> Problem: Needed from the data below: every line from the one with "Aztec Style Ceramic" up to and including the one with "CUT OUT JUMPER SET / PINK: 5", repeated exactly and with nothing else.

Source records
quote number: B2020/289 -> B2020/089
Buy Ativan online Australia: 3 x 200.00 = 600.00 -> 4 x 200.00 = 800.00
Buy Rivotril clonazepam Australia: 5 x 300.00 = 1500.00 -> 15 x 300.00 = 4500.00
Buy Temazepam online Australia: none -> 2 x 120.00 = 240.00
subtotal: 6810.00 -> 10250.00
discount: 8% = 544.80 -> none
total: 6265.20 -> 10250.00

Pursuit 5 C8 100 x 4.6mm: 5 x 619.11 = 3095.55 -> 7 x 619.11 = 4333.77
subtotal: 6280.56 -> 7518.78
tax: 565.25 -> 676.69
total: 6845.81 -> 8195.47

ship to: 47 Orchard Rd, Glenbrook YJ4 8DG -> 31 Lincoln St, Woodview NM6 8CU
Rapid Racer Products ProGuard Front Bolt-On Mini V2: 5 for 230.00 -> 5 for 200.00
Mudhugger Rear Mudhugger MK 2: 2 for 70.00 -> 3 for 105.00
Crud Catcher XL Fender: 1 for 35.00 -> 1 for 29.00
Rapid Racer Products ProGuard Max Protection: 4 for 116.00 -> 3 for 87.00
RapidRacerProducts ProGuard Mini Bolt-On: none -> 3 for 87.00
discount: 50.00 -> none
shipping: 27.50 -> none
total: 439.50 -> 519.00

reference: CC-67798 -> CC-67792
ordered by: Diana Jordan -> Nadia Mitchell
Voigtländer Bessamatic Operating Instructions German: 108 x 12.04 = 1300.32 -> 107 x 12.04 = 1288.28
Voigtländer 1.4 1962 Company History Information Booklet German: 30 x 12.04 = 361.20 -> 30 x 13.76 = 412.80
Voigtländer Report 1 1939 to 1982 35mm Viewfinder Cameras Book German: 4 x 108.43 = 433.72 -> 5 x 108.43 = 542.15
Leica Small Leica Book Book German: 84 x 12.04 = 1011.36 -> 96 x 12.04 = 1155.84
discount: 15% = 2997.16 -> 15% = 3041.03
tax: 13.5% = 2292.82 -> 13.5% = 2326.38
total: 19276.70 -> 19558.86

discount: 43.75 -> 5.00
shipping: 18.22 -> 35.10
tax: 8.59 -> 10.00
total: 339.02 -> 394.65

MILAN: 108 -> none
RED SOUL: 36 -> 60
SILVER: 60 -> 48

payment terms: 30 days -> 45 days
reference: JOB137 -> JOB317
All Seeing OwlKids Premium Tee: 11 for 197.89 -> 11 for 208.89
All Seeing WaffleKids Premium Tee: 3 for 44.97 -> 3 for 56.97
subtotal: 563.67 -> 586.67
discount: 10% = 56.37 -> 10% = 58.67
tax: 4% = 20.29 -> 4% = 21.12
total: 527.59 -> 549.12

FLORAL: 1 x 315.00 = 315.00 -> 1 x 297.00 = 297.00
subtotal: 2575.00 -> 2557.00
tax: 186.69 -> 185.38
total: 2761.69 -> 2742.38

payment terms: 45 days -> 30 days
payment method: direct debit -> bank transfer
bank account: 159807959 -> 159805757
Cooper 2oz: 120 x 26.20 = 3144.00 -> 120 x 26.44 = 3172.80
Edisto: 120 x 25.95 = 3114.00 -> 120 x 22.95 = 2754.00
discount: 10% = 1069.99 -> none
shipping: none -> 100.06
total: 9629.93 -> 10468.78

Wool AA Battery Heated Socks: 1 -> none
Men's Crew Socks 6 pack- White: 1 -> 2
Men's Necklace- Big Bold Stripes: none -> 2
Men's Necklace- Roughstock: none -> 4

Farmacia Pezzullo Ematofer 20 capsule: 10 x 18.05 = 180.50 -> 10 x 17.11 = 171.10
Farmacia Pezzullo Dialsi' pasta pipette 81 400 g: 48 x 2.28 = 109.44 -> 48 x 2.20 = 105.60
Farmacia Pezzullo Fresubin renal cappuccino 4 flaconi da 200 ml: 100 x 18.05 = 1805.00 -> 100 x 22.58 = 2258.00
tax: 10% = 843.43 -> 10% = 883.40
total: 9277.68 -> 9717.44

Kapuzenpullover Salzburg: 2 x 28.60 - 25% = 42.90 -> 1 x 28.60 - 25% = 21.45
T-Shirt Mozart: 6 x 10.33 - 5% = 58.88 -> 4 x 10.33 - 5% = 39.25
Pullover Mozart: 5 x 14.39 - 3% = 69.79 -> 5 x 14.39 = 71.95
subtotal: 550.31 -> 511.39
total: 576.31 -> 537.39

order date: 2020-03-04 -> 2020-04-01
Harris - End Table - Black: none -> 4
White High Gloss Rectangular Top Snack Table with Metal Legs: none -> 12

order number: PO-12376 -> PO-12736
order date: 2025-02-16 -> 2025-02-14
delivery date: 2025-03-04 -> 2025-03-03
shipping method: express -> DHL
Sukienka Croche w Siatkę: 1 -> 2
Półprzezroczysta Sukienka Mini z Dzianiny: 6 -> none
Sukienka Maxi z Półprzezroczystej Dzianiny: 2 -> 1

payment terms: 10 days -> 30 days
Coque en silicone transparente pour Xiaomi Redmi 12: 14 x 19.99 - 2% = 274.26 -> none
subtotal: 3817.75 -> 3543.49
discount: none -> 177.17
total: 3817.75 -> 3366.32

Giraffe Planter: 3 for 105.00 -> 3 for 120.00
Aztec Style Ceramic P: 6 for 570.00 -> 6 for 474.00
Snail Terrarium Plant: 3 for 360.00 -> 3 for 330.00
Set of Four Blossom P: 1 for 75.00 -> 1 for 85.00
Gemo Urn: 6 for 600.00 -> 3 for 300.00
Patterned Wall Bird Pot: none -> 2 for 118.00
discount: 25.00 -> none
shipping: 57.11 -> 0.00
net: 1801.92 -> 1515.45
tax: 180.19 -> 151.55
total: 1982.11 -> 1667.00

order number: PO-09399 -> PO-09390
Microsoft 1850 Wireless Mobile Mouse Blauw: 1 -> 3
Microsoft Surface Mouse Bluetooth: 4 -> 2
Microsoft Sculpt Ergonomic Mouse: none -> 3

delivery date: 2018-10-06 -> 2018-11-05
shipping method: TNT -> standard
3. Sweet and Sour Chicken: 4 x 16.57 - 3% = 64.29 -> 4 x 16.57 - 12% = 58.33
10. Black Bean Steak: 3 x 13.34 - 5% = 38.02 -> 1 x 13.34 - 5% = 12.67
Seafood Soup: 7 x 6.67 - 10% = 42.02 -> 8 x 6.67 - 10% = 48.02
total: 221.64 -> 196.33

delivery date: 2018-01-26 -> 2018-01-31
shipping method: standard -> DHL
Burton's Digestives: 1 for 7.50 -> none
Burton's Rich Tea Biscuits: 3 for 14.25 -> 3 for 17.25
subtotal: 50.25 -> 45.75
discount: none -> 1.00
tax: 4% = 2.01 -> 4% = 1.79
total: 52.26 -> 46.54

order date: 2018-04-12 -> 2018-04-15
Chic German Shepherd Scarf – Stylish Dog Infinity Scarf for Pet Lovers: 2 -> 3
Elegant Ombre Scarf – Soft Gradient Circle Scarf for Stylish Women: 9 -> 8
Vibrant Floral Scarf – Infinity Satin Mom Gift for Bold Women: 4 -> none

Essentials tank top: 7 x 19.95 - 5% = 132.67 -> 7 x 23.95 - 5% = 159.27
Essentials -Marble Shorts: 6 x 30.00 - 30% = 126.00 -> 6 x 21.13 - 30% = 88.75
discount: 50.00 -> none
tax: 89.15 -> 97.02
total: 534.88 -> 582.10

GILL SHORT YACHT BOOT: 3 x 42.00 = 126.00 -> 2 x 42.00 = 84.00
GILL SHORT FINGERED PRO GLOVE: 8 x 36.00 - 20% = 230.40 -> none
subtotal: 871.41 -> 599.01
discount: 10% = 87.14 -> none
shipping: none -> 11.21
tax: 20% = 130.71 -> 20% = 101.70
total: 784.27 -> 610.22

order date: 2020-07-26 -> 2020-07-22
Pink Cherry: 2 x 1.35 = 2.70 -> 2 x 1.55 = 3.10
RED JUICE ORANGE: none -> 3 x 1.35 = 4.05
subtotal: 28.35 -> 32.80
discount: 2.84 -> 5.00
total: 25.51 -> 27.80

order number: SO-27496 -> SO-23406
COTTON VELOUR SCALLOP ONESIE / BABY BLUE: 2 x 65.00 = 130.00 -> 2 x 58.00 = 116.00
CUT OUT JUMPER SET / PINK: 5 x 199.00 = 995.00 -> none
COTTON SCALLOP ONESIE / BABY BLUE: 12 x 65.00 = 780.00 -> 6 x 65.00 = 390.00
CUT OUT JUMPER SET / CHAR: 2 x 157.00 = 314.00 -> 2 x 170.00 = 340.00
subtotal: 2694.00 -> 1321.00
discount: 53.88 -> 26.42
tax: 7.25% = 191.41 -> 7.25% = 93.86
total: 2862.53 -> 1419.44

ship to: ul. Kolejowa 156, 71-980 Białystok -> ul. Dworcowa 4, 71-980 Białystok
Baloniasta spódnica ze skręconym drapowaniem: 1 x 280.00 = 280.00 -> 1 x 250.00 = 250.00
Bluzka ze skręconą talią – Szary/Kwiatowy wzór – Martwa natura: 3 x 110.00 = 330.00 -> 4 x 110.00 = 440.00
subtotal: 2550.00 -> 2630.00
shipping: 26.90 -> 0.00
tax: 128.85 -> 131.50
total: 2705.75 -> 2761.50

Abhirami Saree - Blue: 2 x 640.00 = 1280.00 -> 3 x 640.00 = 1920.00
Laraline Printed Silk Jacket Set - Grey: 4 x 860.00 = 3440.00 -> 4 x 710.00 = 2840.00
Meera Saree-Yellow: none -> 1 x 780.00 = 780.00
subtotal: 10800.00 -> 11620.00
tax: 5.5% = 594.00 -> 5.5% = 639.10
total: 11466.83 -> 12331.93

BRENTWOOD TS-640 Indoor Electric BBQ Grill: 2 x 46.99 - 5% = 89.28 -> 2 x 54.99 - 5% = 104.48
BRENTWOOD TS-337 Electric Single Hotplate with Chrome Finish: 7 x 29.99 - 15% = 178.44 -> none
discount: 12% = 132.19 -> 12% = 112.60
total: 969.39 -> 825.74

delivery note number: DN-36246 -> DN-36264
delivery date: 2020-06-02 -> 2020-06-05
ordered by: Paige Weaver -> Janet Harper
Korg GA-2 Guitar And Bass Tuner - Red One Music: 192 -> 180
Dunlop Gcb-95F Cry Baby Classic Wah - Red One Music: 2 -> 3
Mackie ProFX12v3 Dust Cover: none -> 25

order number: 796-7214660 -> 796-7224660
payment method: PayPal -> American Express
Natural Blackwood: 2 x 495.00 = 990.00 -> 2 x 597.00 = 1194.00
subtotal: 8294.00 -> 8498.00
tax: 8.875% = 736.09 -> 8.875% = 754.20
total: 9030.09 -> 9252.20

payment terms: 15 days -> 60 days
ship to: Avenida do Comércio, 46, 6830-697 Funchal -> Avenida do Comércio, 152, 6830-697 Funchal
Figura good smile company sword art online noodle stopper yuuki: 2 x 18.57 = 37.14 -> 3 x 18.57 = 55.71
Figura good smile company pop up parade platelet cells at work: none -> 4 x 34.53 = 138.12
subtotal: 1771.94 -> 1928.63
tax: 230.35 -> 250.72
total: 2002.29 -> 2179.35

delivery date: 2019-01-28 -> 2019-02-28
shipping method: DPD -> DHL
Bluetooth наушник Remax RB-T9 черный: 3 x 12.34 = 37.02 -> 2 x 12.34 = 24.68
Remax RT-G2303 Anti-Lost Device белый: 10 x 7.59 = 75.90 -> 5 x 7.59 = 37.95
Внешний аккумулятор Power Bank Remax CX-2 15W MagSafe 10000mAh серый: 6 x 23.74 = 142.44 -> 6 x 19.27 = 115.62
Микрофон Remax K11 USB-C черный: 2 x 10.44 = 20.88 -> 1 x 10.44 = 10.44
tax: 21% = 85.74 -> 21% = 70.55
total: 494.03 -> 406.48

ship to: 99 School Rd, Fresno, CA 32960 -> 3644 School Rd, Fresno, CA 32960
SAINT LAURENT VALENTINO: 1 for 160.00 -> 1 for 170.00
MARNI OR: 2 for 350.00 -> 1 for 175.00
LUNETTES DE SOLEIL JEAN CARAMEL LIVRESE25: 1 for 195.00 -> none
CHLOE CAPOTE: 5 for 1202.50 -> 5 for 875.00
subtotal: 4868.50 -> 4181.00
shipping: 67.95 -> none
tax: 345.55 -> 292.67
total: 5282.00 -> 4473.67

> Answer box:
Aztec Style Ceramic P: 6 for 570.00 -> 6 for 474.00
Snail Terrarium Plant: 3 for 360.00 -> 3 for 330.00
Set of Four Blossom P: 1 for 75.00 -> 1 for 85.00
Gemo Urn: 6 for 600.00 -> 3 for 300.00
Patterned Wall Bird Pot: none -> 2 for 118.00
discount: 25.00 -> none
shipping: 57.11 -> 0.00
net: 1801.92 -> 1515.45
tax: 180.19 -> 151.55
total: 1982.11 -> 1667.00

order number: PO-09399 -> PO-09390
Microsoft 1850 Wireless Mobile Mouse Blauw: 1 -> 3
Microsoft Surface Mouse Bluetooth: 4 -> 2
Microsoft Sculpt Ergonomic Mouse: none -> 3

delivery date: 2018-10-06 -> 2018-11-05
shipping method: TNT -> standard
3. Sweet and Sour Chicken: 4 x 16.57 - 3% = 64.29 -> 4 x 16.57 - 12% = 58.33
10. Black Bean Steak: 3 x 13.34 - 5% = 38.02 -> 1 x 13.34 - 5% = 12.67
Seafood Soup: 7 x 6.67 - 10% = 42.02 -> 8 x 6.67 - 10% = 48.02
total: 221.64 -> 196.33

delivery date: 2018-01-26 -> 2018-01-31
shipping method: standard -> DHL
Burton's Digestives: 1 for 7.50 -> none
Burton's Rich Tea Biscuits: 3 for 14.25 -> 3 for 17.25
subtotal: 50.25 -> 45.75
discount: none -> 1.00
tax: 4% = 2.01 -> 4% = 1.79
total: 52.26 -> 46.54

order date: 2018-04-12 -> 2018-04-15
Chic German Shepherd Scarf – Stylish Dog Infinity Scarf for Pet Lovers: 2 -> 3
Elegant Ombre Scarf – Soft Gradient Circle Scarf for Stylish Women: 9 -> 8
Vibrant Floral Scarf – Infinity Satin Mom Gift for Bold Women: 4 -> none

Essentials tank top: 7 x 19.95 - 5% = 132.67 -> 7 x 23.95 - 5% = 159.27
Essentials -Marble Shorts: 6 x 30.00 - 30% = 126.00 -> 6 x 21.13 - 30% = 88.75
discount: 50.00 -> none
tax: 89.15 -> 97.02
total: 534.88 -> 582.10

GILL SHORT YACHT BOOT: 3 x 42.00 = 126.00 -> 2 x 42.00 = 84.00
GILL SHORT FINGERED PRO GLOVE: 8 x 36.00 - 20% = 230.40 -> none
subtotal: 871.41 -> 599.01
discount: 10% = 87.14 -> none
shipping: none -> 11.21
tax: 20% = 130.71 -> 20% = 101.70
total: 784.27 -> 610.22

order date: 2020-07-26 -> 2020-07-22
Pink Cherry: 2 x 1.35 = 2.70 -> 2 x 1.55 = 3.10
RED JUICE ORANGE: none -> 3 x 1.35 = 4.05
subtotal: 28.35 -> 32.80
discount: 2.84 -> 5.00
total: 25.51 -> 27.80

order number: SO-27496 -> SO-23406
COTTON VELOUR SCALLOP ONESIE / BABY BLUE: 2 x 65.00 = 130.00 -> 2 x 58.00 = 116.00
CUT OUT JUMPER SET / PINK: 5 x 199.00 = 995.00 -> none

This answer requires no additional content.